▶ **About this task**
Every line from the one containing "- An assignment" to the one containing "- Sirolimus" in the records below, both included, must be set down exactly, and no other line.

☆ ☆ ☆ ☆ ☆ ☆ ☆

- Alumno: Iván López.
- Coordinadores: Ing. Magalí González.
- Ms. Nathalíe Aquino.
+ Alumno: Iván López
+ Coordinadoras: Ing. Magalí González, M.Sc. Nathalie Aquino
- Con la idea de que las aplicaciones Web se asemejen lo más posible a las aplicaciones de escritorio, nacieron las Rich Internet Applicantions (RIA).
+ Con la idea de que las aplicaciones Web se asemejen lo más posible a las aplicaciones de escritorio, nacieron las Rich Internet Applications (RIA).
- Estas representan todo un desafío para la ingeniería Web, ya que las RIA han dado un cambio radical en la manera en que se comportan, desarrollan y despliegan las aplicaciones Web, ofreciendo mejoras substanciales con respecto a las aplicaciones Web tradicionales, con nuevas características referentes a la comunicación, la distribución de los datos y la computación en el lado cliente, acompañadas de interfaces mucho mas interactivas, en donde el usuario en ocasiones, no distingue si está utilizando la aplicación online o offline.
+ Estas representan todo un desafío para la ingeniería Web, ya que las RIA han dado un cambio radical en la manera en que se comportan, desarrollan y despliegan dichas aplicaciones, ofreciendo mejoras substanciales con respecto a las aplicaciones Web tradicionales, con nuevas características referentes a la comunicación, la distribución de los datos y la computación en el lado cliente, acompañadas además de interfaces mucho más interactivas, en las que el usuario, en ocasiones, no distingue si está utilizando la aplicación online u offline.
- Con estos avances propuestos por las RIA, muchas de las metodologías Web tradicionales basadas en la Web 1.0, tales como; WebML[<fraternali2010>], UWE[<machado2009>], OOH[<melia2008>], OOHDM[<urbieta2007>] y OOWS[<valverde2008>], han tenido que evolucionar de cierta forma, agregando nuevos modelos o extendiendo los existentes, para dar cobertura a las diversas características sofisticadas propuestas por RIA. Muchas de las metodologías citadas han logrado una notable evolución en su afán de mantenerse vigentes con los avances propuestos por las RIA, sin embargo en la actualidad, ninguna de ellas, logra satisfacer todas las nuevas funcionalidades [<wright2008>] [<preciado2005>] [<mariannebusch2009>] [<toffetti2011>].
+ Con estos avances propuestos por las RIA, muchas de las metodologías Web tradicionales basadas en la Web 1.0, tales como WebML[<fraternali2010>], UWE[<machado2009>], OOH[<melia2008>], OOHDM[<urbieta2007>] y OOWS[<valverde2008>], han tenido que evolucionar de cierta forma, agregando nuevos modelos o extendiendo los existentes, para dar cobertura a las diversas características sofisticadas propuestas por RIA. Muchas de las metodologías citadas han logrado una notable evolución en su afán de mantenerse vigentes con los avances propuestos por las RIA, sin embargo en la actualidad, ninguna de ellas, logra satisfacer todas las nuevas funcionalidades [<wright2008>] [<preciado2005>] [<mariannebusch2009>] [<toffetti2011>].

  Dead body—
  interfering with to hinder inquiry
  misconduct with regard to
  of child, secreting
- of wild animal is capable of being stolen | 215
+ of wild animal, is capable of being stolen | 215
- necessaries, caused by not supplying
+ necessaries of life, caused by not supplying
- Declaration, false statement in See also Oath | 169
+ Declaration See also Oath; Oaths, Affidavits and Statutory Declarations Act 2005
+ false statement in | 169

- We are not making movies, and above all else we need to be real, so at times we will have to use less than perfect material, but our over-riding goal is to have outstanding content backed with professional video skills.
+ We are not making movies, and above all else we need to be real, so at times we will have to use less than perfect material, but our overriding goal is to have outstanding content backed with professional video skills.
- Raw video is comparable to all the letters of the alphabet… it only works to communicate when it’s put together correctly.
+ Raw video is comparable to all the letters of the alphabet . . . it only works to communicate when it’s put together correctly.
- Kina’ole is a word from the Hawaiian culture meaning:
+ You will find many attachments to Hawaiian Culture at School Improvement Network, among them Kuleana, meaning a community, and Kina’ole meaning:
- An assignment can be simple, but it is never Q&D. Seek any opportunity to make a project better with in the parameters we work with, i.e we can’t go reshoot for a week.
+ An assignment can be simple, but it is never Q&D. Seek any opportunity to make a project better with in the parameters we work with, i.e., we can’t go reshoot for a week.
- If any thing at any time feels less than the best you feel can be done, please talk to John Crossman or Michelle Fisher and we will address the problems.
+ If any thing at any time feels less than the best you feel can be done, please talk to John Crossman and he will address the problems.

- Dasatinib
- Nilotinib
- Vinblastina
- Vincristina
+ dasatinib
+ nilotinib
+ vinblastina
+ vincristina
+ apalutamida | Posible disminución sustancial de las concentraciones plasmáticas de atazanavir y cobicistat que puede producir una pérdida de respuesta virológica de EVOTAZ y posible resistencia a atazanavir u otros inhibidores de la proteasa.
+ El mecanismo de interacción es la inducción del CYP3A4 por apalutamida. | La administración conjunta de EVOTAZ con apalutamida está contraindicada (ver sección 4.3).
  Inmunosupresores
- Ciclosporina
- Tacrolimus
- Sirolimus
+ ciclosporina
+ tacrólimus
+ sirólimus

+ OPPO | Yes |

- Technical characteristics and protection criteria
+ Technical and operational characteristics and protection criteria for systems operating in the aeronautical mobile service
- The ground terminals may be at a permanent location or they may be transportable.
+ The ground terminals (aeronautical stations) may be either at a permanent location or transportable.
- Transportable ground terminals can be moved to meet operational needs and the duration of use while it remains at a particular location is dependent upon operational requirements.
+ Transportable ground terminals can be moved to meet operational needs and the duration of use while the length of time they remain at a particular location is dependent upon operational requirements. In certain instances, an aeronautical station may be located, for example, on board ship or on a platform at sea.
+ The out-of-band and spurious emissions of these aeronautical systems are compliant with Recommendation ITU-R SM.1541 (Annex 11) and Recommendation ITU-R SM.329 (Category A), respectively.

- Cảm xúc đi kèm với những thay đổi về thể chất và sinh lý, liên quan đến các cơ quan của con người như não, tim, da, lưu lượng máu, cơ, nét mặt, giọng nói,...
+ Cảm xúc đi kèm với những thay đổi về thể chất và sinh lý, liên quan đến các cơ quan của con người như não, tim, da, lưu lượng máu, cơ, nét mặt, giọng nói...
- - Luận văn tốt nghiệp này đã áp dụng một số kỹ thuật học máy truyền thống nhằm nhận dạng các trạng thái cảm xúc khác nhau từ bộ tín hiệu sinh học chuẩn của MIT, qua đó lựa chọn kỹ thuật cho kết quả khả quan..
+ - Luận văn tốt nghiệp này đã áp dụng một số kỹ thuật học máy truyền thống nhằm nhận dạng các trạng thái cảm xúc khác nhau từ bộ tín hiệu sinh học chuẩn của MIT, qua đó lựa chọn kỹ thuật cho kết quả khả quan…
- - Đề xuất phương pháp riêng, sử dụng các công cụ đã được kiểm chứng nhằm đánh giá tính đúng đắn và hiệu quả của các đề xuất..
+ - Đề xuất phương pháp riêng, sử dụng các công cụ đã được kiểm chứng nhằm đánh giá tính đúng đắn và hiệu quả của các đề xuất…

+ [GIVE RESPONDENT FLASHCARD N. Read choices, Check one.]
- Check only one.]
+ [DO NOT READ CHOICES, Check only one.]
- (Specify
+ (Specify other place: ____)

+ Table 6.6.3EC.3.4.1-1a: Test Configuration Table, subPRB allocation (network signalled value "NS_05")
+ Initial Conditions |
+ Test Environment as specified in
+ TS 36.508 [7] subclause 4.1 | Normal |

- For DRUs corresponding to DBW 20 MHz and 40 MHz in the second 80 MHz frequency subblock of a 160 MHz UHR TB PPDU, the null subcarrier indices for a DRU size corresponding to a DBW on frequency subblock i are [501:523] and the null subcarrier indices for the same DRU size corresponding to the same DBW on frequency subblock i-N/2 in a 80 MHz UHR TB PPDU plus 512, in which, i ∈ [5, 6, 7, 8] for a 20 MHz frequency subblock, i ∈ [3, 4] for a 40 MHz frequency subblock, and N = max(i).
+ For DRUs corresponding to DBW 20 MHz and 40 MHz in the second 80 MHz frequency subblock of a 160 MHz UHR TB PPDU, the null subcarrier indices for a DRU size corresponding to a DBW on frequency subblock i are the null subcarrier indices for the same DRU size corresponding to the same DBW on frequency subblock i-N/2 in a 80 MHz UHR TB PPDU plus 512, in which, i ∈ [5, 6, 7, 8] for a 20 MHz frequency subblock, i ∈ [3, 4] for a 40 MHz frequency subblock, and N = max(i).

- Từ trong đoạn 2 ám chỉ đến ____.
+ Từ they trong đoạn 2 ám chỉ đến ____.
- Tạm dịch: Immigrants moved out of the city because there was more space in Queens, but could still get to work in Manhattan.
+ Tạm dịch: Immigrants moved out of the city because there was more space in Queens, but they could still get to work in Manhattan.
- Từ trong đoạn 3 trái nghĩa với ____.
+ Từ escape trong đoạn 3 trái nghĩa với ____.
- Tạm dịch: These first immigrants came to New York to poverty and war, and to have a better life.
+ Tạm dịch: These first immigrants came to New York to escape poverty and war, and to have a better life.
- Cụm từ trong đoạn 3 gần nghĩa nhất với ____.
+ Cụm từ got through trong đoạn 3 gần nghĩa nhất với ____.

☆ ☆ ☆ ☆ ☆ ☆ ☆

▶ **Response**
- An assignment can be simple, but it is never Q&D. Seek any opportunity to make a project better with in the parameters we work with, i.e we can’t go reshoot for a week.
+ An assignment can be simple, but it is never Q&D. Seek any opportunity to make a project better with in the parameters we work with, i.e., we can’t go reshoot for a week.
- If any thing at any time feels less than the best you feel can be done, please talk to John Crossman or Michelle Fisher and we will address the problems.
+ If any thing at any time feels less than the best you feel can be done, please talk to John Crossman and he will address the problems.

- Dasatinib
- Nilotinib
- Vinblastina
- Vincristina
+ dasatinib
+ nilotinib
+ vinblastina
+ vincristina
+ apalutamida | Posible disminución sustancial de las concentraciones plasmáticas de atazanavir y cobicistat que puede producir una pérdida de respuesta virológica de EVOTAZ y posible resistencia a atazanavir u otros inhibidores de la proteasa.
+ El mecanismo de interacción es la inducción del CYP3A4 por apalutamida. | La administración conjunta de EVOTAZ con apalutamida está contraindicada (ver sección 4.3).
  Inmunosupresores
- Ciclosporina
- Tacrolimus
- Sirolimus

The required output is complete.